Record set:
━━━━━━━━━━

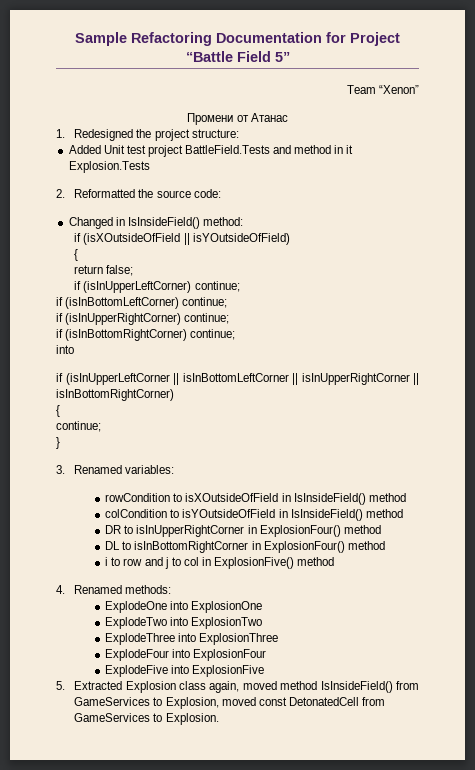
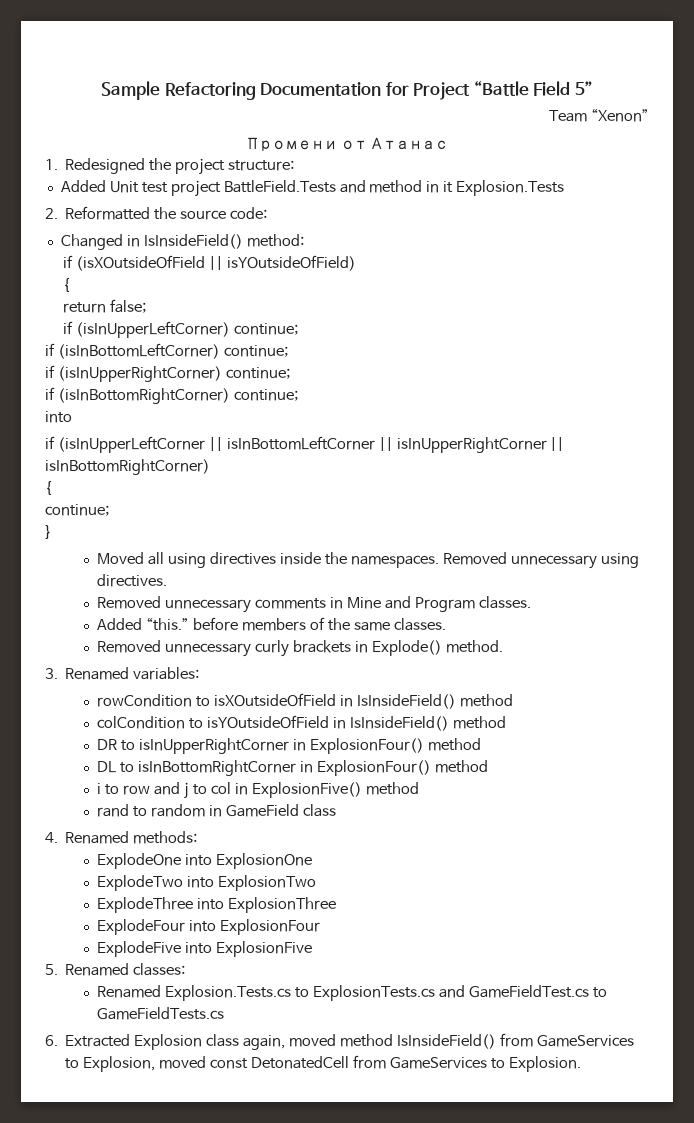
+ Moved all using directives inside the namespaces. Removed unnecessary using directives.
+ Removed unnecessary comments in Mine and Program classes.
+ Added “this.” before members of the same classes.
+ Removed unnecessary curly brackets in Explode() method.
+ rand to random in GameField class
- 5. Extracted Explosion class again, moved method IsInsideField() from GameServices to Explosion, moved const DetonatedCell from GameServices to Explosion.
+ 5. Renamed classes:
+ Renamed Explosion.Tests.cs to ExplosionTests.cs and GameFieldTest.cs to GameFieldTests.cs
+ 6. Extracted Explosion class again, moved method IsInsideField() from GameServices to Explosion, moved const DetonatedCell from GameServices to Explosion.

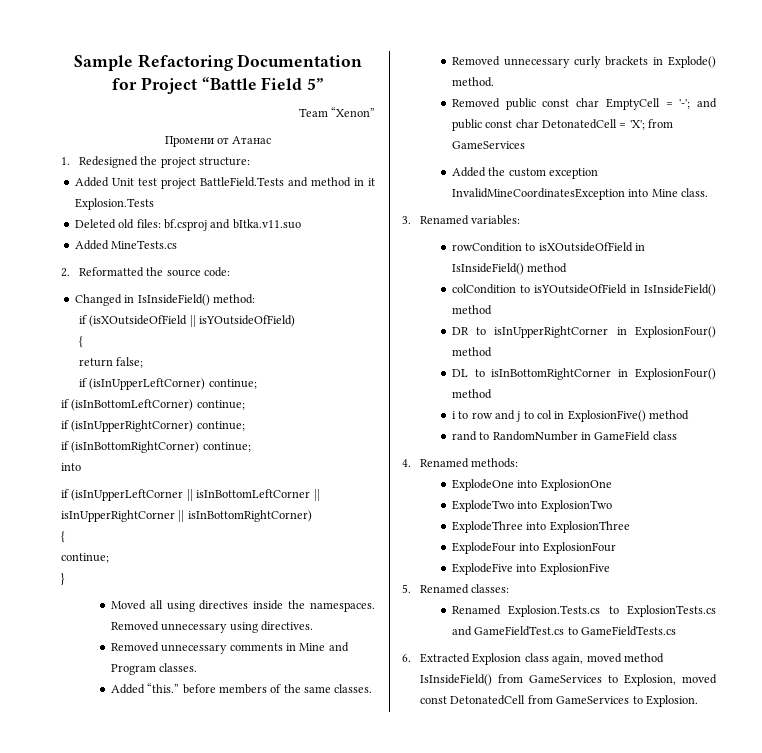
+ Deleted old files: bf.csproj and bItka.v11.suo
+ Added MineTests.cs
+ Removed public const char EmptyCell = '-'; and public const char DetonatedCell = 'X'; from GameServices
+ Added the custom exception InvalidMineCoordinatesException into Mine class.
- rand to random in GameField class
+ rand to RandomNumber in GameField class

━━━━━━━━━━

Nothing but the listing, copied exactly and stripped of its images, should appear in the response.

Output of the exercise:
+ Moved all using directives inside the namespaces. Removed unnecessary using directives.
+ Removed unnecessary comments in Mine and Program classes.
+ Added “this.” before members of the same classes.
+ Removed unnecessary curly brackets in Explode() method.
+ rand to random in GameField class
- 5. Extracted Explosion class again, moved method IsInsideField() from GameServices to Explosion, moved const DetonatedCell from GameServices to Explosion.
+ 5. Renamed classes:
+ Renamed Explosion.Tests.cs to ExplosionTests.cs and GameFieldTest.cs to GameFieldTests.cs
+ 6. Extracted Explosion class again, moved method IsInsideField() from GameServices to Explosion, moved const DetonatedCell from GameServices to Explosion.

+ Deleted old files: bf.csproj and bItka.v11.suo
+ Added MineTests.cs
+ Removed public const char EmptyCell = '-'; and public const char DetonatedCell = 'X'; from GameServices
+ Added the custom exception InvalidMineCoordinatesException into Mine class.
- rand to random in GameField class
+ rand to RandomNumber in GameField class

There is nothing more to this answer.